Rittenhouse’s homicide trial starts Nov. 1.

Kyle Rittenhouse Antioch Police Department

Attorneys representing Kyle Rittenhouse are arguing that hunting laws permitted the then-17-year-old to carry an assault-style weapon through Kenosha, Wisconsin last year, NBC News reported on Thursday (Oct. 7). State law prohibits minors from possessing short-barreled rifles and shotguns, but not the AR-15-style semiautomatic rifle that Rittenhouse used to kill two people, his lawyers claimed.

Rittenhouse is charged with homicide, attempted homicide and possessing a firearm as a minor for fatally shooting two men and injuring a third during a protest in Kenosha that was spurred by the police killing of Jacob Blake.
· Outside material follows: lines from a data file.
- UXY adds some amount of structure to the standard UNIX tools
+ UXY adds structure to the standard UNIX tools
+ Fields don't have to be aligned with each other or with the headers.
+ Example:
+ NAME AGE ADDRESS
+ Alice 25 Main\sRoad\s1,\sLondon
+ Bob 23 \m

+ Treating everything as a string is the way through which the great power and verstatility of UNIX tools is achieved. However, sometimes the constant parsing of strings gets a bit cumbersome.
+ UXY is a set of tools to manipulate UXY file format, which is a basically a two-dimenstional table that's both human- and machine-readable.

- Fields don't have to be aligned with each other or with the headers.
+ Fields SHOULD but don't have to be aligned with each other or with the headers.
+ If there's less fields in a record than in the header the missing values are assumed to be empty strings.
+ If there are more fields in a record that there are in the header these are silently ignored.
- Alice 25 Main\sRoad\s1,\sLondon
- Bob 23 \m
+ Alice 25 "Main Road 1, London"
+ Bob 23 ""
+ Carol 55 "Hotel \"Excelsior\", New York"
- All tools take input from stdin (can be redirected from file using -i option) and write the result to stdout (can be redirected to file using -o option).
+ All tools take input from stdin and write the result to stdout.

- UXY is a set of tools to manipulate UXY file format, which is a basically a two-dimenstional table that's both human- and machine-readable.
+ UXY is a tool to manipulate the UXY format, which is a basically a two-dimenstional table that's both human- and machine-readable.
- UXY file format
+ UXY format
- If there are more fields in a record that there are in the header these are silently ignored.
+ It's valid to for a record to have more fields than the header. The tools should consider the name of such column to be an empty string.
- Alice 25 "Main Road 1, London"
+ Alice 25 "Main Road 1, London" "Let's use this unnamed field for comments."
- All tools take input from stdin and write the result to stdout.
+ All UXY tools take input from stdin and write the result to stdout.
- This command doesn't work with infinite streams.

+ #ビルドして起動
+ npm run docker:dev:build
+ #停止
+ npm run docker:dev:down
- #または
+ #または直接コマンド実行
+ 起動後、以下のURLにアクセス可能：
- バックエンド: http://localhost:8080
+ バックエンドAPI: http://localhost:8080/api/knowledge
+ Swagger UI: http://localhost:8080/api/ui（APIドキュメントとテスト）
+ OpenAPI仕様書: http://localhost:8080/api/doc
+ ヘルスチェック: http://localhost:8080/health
At Rittenhouse’s recent court appearance, prosecutor Assistant District Attorney Thomas Binger challenged the defense to prove that he brought the gun to Wisconsin that night intending to “hunt.”

“[The defense] can submit evidence that the defendant had a certificate to hunt and he was engaged in legal hunting on the streets of Kenosha that night,” Binger said.

Kenosha County Circuit Judge Bruce Schroeder denied defense lawyers’ motion to dismiss the weapons possession charge and said he would further review the state gun laws.

Rittenhouse’s trial is scheduled to begin on Nov. 1.

As reported by REVOLT, the Antioch, Illinois native traveled to Kenosha on the night of the protest after a militia member posted a message online reportedly calling for backup to protect local businesses. During the commotion, Rittenhouse fatally shot a man, Joseph Rosenbaum, in the parking lot of a used car dealership. He then fatally shot another man named Anthony Huber. Moments later, he shot Gaige Grosskreutz, who survived.

Earlier this week, Rittenhouse’s attorneys also asked the judge to allow a self-defense expert to testify at his trial. Specialist John R. Black told the court on Tuesday (Oct. 5) that Rittenhouse only fired his gun in self-defense.

“I do believe they (Rittenhouse’s actions) were reasonably necessary,” he said.